Change the pick folder to a temp folder on your macine.

When executed open the resulting eml file in Outlook Express (double click
it). Does the £ appear correctly without other strange characters?

Open the eml file in notepad you should see something like:-

X-Receiver: (e-mail address removed)
X-Sender: (e-mail address removed)
From: <[email protected]>
To: <[email protected]>
Subject: Testing
Date: Sun, 12 Nov 2006 19:46:27 -0000
MIME-Version: 1.0
Content-Type: multipart/alternative;
boundary="----=_NextPart_000_0001_01C70693.3DE9F350"
Content-Class: urn:content-classes:message

This is a multi-part message in MIME format.

------=_NextPart_000_0001_01C70693.3DE9F350
Content-Type: text/plain;
charset="UTF-8"
Content-Transfer-Encoding: base64

wqPigqzFkg0K

------=_NextPart_000_0001_01C70693.3DE9F350
Content-Type: text/html;
charset="UTF-8"
Content-Transfer-Encoding: 8bit

<html><body>£</body></html>
------=_NextPart_000_0001_01C70693.3DE9F350--

I deleted some headers for clarity. However you can see that by specifying
UTF-8 on the main message body part before writing anything to the message
has caused it to cascade the UTF-8 encoding to the alternative parts.

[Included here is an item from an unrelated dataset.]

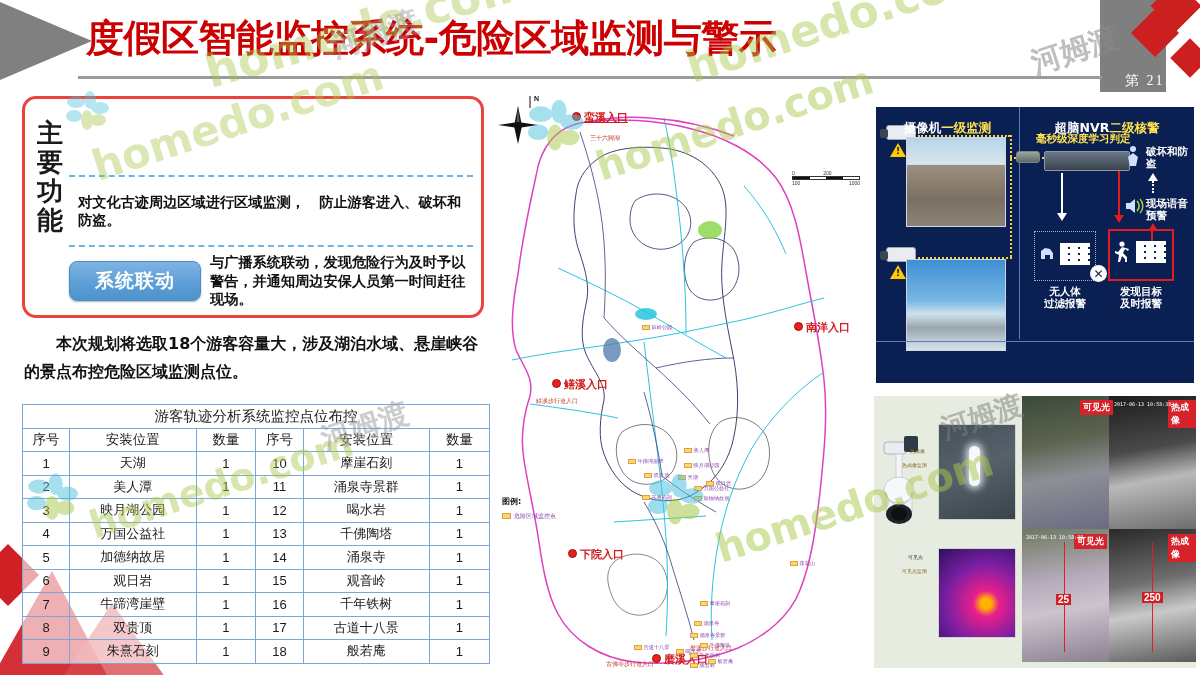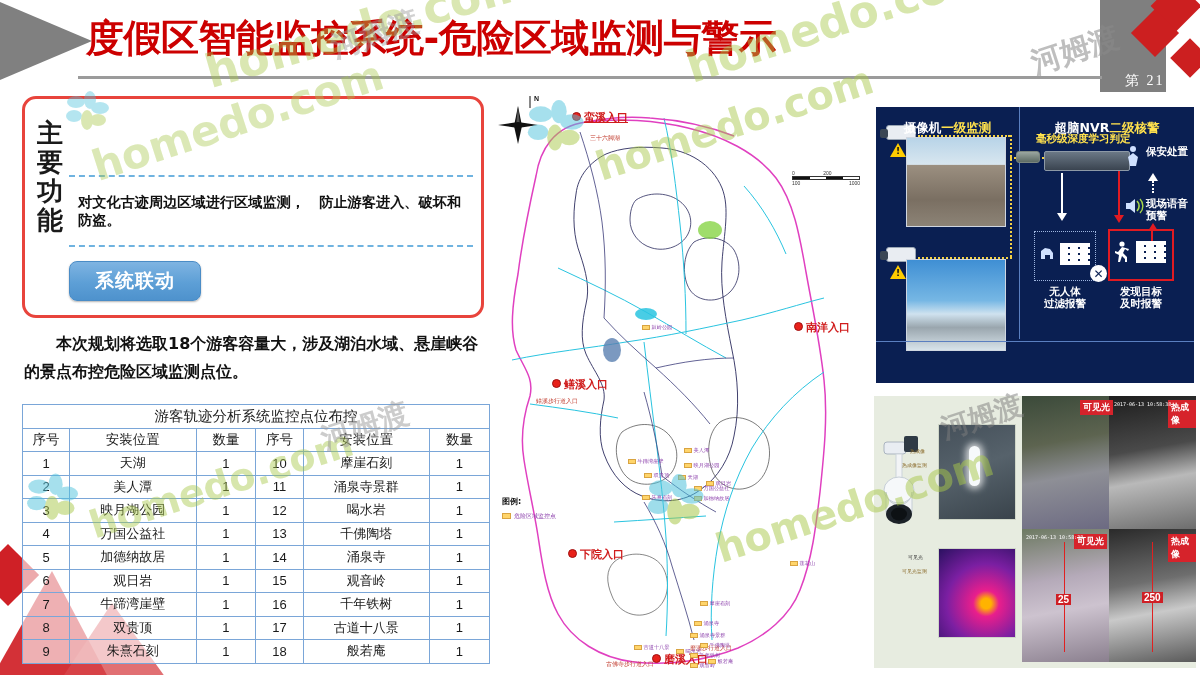"保安处置" div.dg-txt { text: 保安处置 -> 破坏和防盗 }
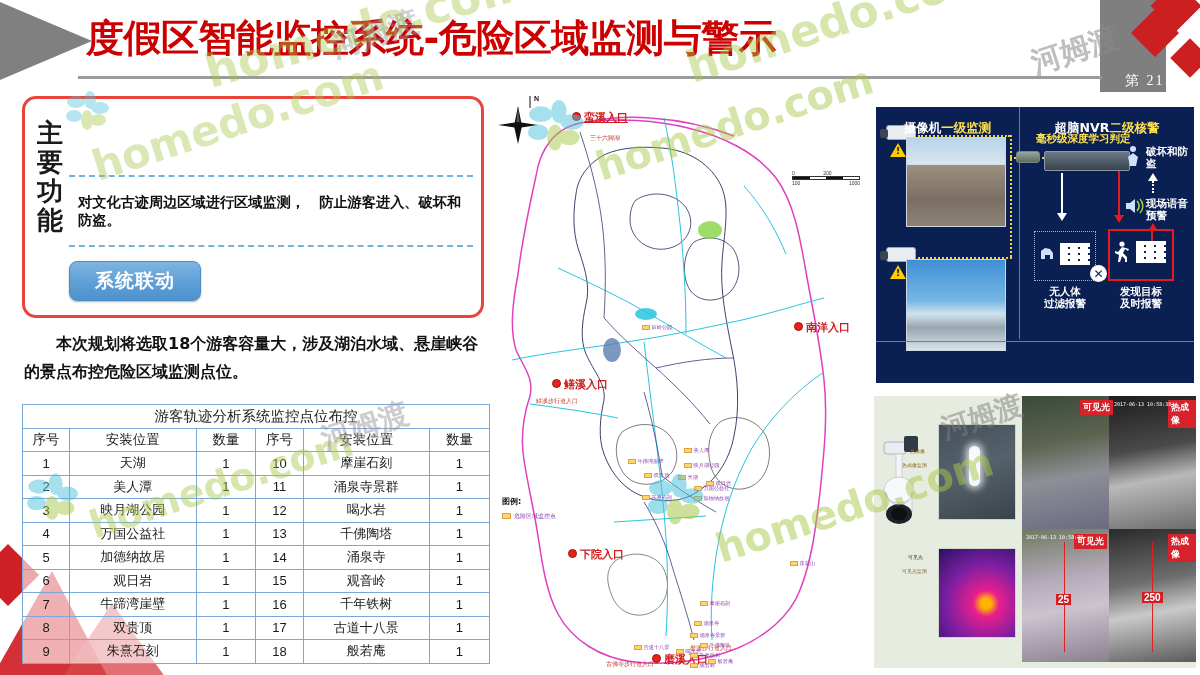"与广播系统联动，发现危险行为及时予以警告，并通知周边安保人员第一时间赶往现场。" div.fc-txt { html: none -> <div>与广播系统联动，发现危险行为及时予以警告，并通知周边安保人员第一时间赶往现场。</div> }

What happens you change the code so that the configuration sends using port
25 to your SMTP server and you specify your real email address as the
receiver. Does the email look ok when it arrives in outlook/thunderbird?
 
J

Jed

Thanks for the input Anthony,

I wrote out the email as you indicated and indeed the headers are UTF-8 but
the text is wrong:

This:
msg.BodyPart.Charset = "UTF-8"
msg.TextBody = Message
msg.TextBodyPart.Charset = "UTF-8"
msg.HTMLBody = Message
msg.HTMLBodyPart.Charset = "UTF-8"

Yields this:

------=_NextPart_000_0001_01C70806.B7C0CB80
Content-Type: text/plain;
charset="UTF-8"
Content-Transfer-Encoding: 8bit

------=_NextPart_000_0001_01C70806.B7C0CB80
Content-Type: text/html;
charset="UTF-8"
Content-Transfer-Encoding: quoted-printable

When I just set the BodyPart.Charset = "UTF-8" and set the HTMLBody =
Message then I get the following text in the text version of the email.

=C3=83=C2=BA

Using Notepad++
Start in ANSI
Convert the chars above from Hex to Text
(Plugins > TextFX Convert > Hex to Text)
Then switch to UTF-8
You get the chars in the email

Then cut the characters
Switch to ANSI mode
Paste the characters
Switch to UTF-8
And you get the character that is supposed to be there.

I don't get it. Any ideas what I am doing wrong?
 
A

Anthony Jones

Jed said:
Thanks for the input Anthony,

I wrote out the email as you indicated and indeed the headers are UTF-8 but
the text is wrong:

Before we go any further did you paste my code verbatim into a VBS? (Cos
what you posted below isn't what I posted)
Did you then open it in outlook express and did it look right?

This:
msg.BodyPart.Charset = "UTF-8"

Don't do this:-
msg.TextBody = Message
msg.TextBodyPart.Charset = "UTF-8"
msg.HTMLBody = Message

Don't do this either:-
msg.HTMLBodyPart.Charset = "UTF-8"

Yields this:

------=_NextPart_000_0001_01C70806.B7C0CB80
Content-Type: text/plain;
charset="UTF-8"
Content-Transfer-Encoding: 8bit

------=_NextPart_000_0001_01C70806.B7C0CB80
Content-Type: text/html;
charset="UTF-8"
Content-Transfer-Encoding: quoted-printable

When I just set the BodyPart.Charset = "UTF-8" and set the HTMLBody =
Message then I get the following text in the text version of the email.

=C3=83=C2=BA

Using Notepad++
Start in ANSI
Convert the chars above from Hex to Text
(Plugins > TextFX Convert > Hex to Text)
Then switch to UTF-8
You get the chars in the email

Then cut the characters
Switch to ANSI mode
Paste the characters
Switch to UTF-8
And you get the character that is supposed to be there.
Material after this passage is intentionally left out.